Surely, she must have suspected the shape of her tale when the Green Wind appeared in her kitchen window. Certain signs are unmistakable. But now she is alone, poor child, and there do not seem to be too terribly many fairies about, and instead of dancing in mushroom rings, she must contend with very formal witches and their dead brothers, and we must pity her. It would be easy for me to tell you what happened to her-why, I’d need only choose a noun and a few verbs and off she goes! But September must do the choosing and the going, and you must remember from your own adventuring days how harsh a task lies before her at this moment.
But a machinist’s daughter can be shrewd and practical. And can’t there be snow and enemies and red lanterns and somersaults? And at least one mushroom ring? That would be the best thing, really, if she can manage it.
There must be blood, the girl thought. There must always be blood. The Green Wind said that, so it must be true. It will all be hard and bloody, but there will be wonders, too, or else why bring me here at all? And it’s the wonders I’m after, even if I have to bleed for them.
Finally, September stepped forward and, quite without knowing she meant to do it, dropped to one knee before the witch Goodbye. She bent her head to hide her trembling and said, “I am just a girl from Omaha. I can only do a few things. I can swim and read books and fix boilers if they are only a little broken. Sometimes, I can make very rash decisions when really I ought to keep quiet and be a good girl. If those are weapons you think might be useful, I will take them up and go after your Spoon. If I return”-September swallowed hard-“I ask only that you give me safe passage back to the closet between worlds, so that I can go home when it is all over and sleep in my own bed. And… a favor…”
“What sort of favor?” said Goodbye warily.
September frowned. “Well, I can’t think of anything good just now. But I will think of something, by and by.”
The moon peered over the clouds at them. With great solemnity, Hello and Goodbye spat into their hands and shook on the bargain.
“What about the lions?” Goodbye said fearfully.
“Well, I have some experience with big cats.
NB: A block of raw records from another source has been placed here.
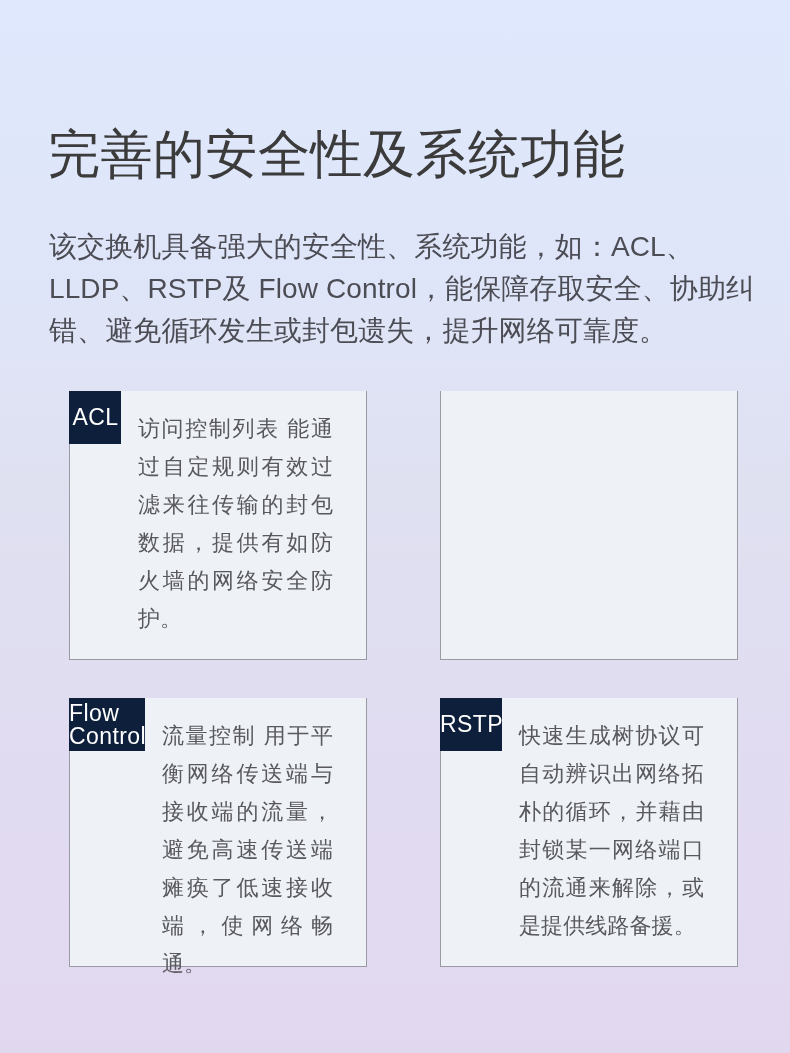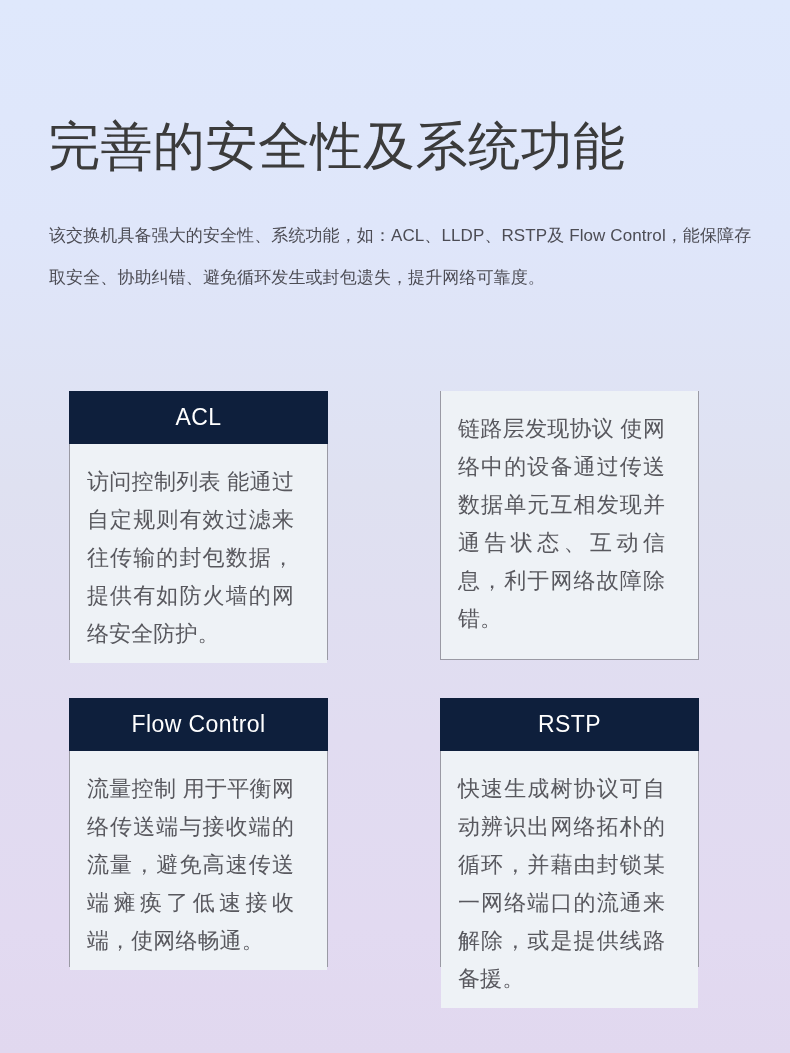"完善的安全性及系统功能" .page-title { top: 80px -> 88px }
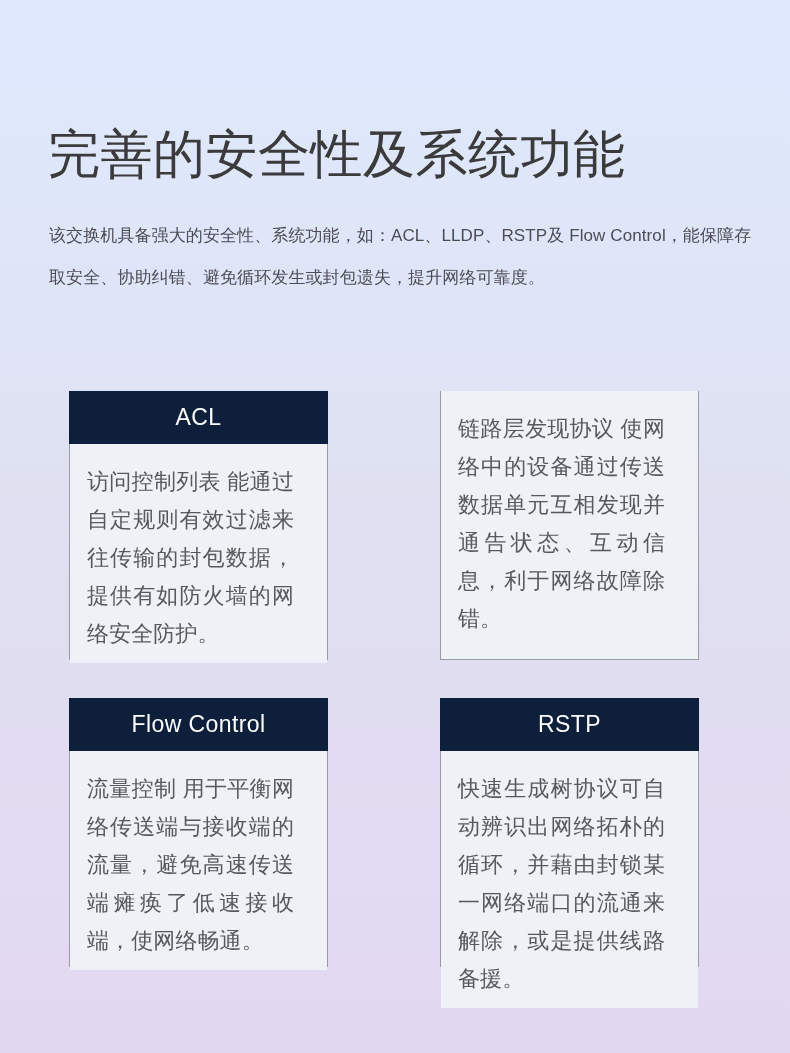"该交换机具备强大的安全性、系统功能，如：ACL、LLDP、RSTP及 Flow" .intro-paragraph { font-size: 17px -> 28px }
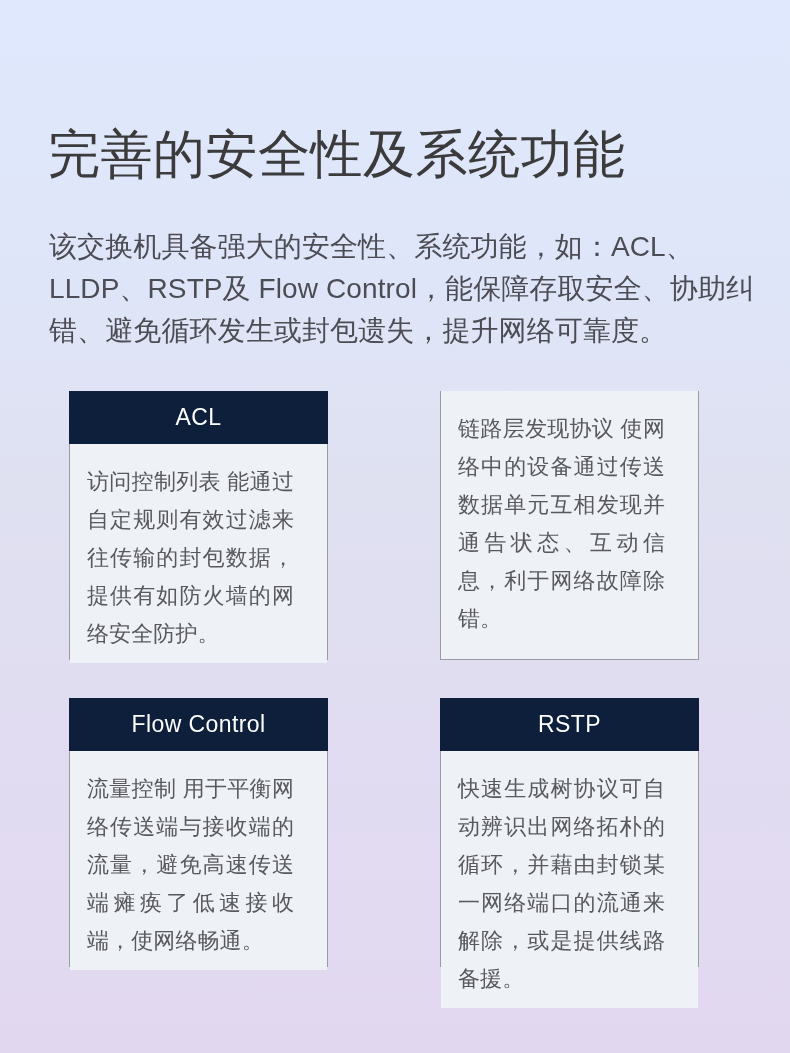"ACL" .feature-card { flex-direction: column -> row; width: 259px -> 298px }
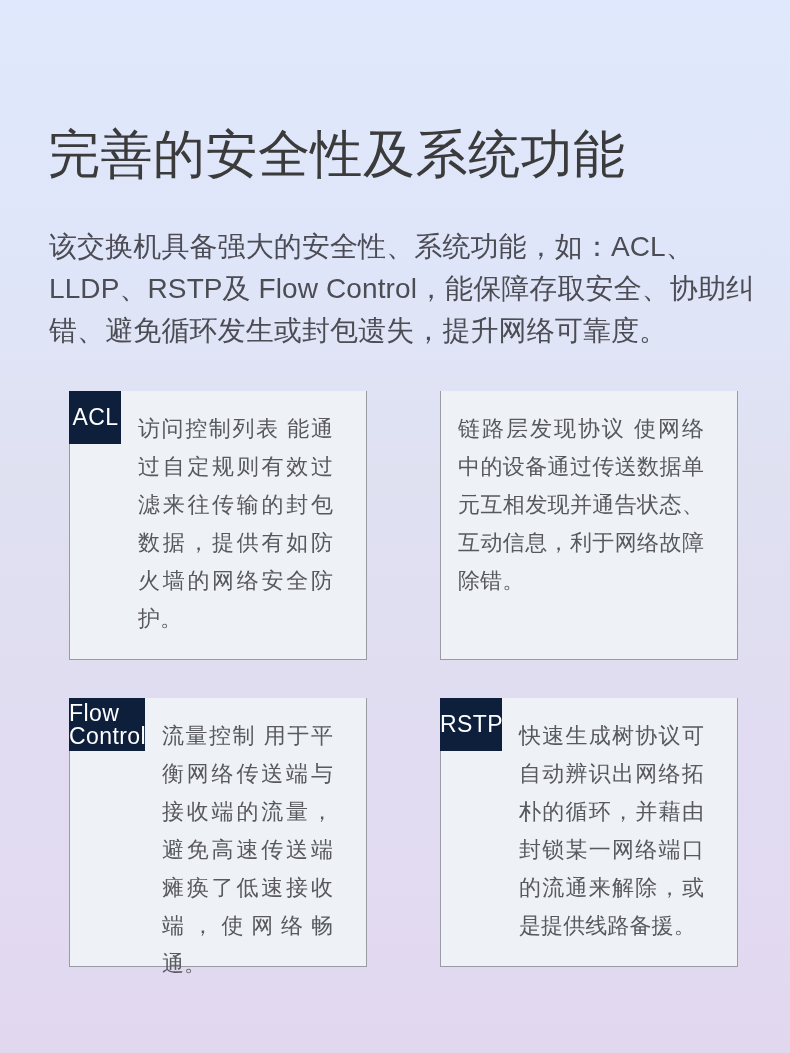"链路层发现协议" div.card-body { html: <div> <div>链路层发现协议 使网络中的设备通过传送数据单元互相发现并通告状态、互动信息，利于网络故障除错。</div> </div> -> none }
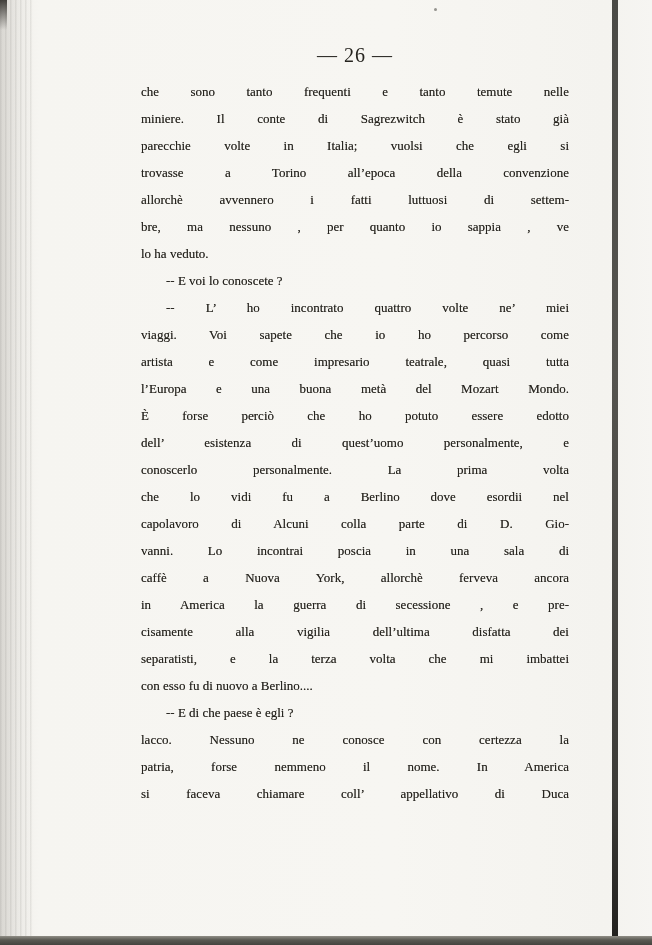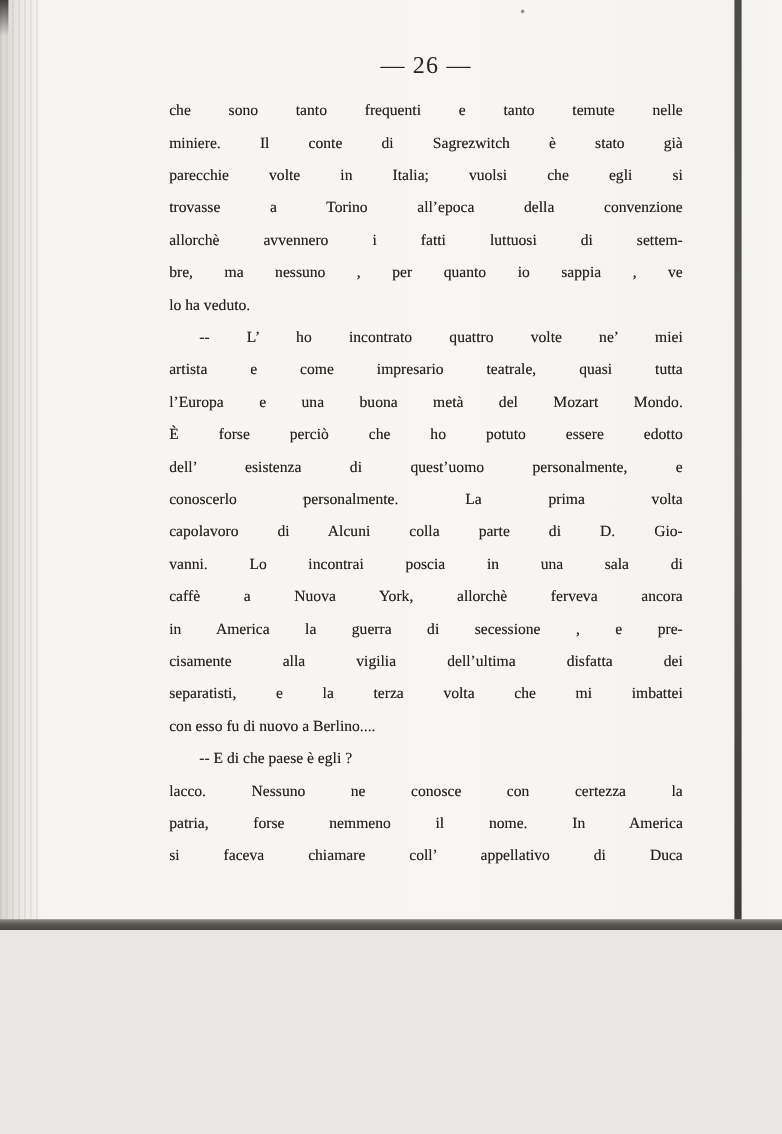"— 26 —" .page { height: 775px -> 945px }
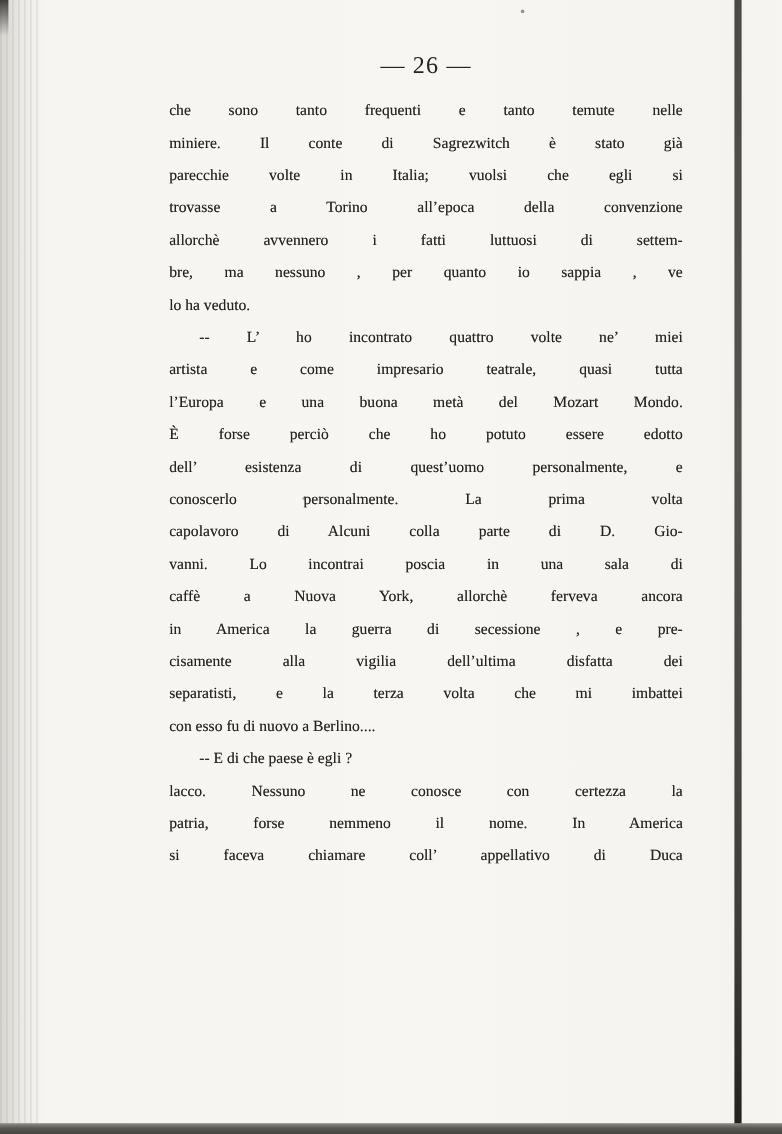"-- E voi lo conoscete" div.line { html: none -> <div>-- E voi lo conoscete ?</div> }
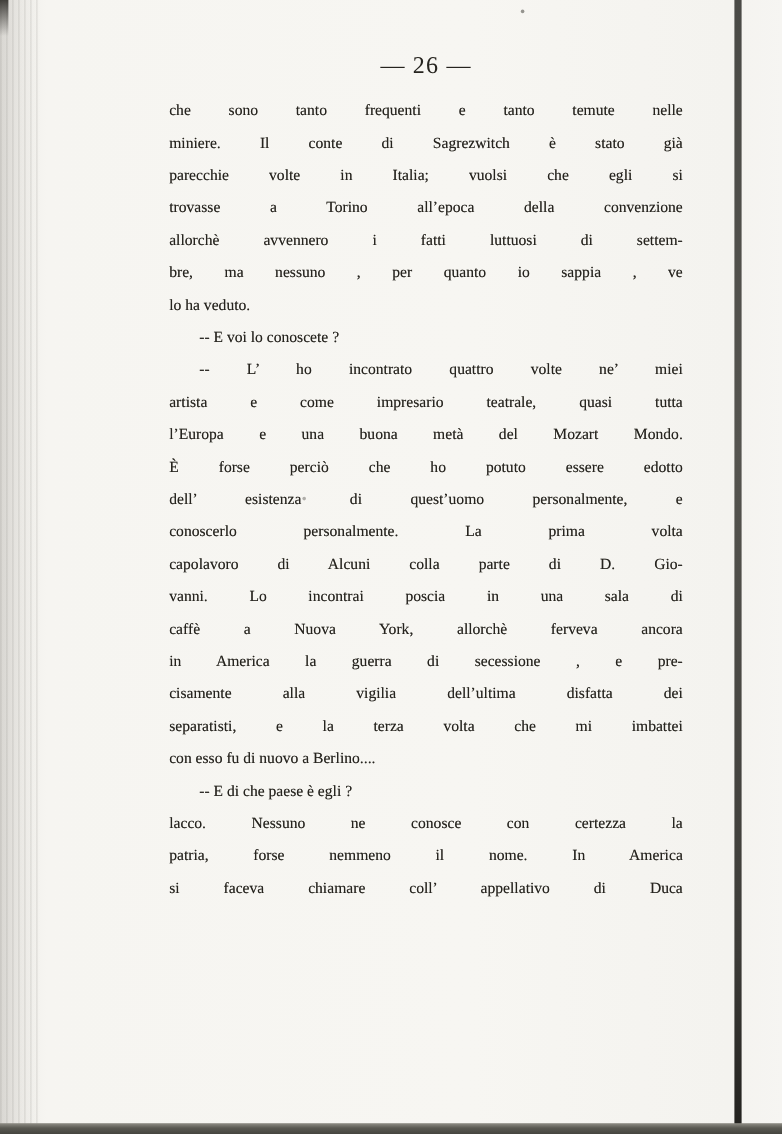"viaggi. Voi sapete che io" div.line { html: none -> <div>viaggi. Voi sapete che io ho percorso come</div> }
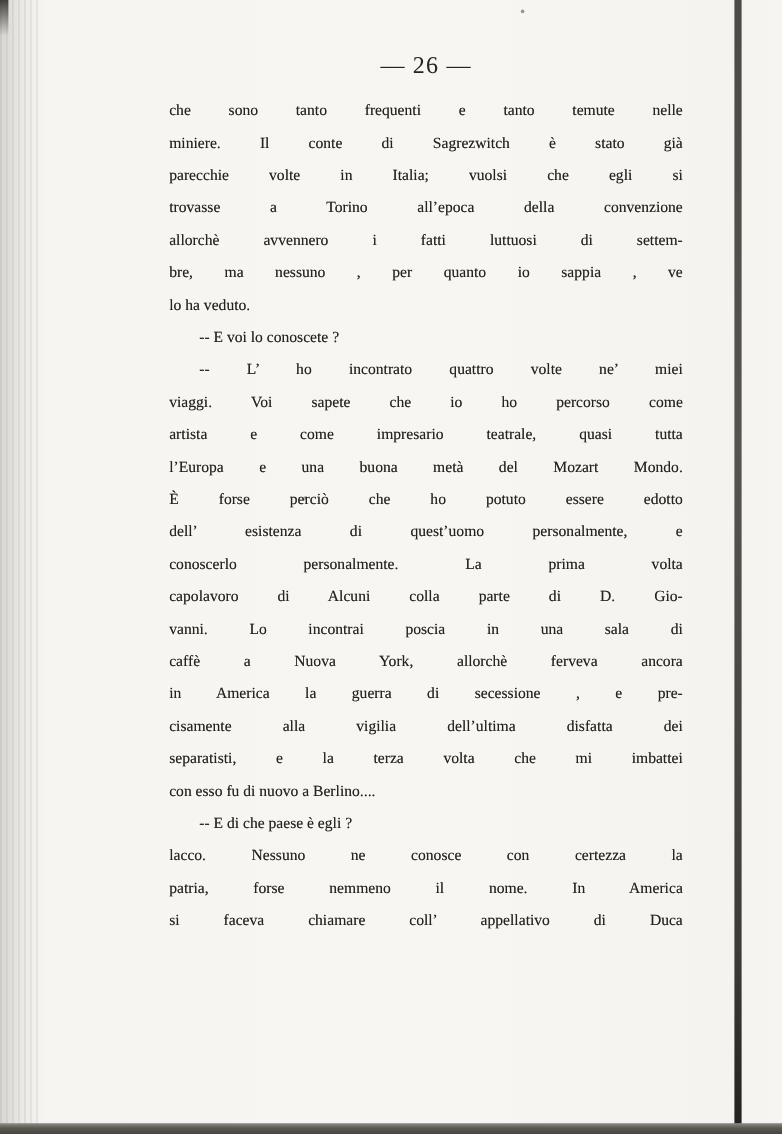"che lo vidi fu a" div.line { html: none -> <div>che lo vidi fu a Berlino dove esordii nel</div> }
I expect lions are no more fearsome than Leopards,” answered September, though she was not quite so sure as she sounded. “Only, tell me, where does the Marquess live? How can I get there?”
As one, the three witches pointed west at a cleft in the cliffs. “Where else?” said Manythanks. “The capital. Pandemonium.”
“Is it very far?”
They all looked shamefacedly at their feet. More than “very,” then, thought September.
“Good-bye,” said Hello.
“Many thanks,” said Goodbye.
“Farewell,” said Manythanks, and kissed her very lightly on the cheek. The wairwulf’s kiss joined the Green Wind’s there, and the two of them got along very well, considering.
The full moon shone jubilantly as September strode up over the dunes and into the interior of Fairyland with her belly full of witch-cake. She smelled the sweet, wheat-sugar scent of sea grass and listened to distant owls call after mice. And then she suddenly remembered, like a crack of lightning in her mind, check your pockets. She laid her sceptre in the grass and dug into the pocket of her green smoking jacket. September pulled out a small crystal ball, glittering in the moonlight. A single perfectly green leaf hung suspended in it, swaying back and forth gently, as if blown by a faraway wind.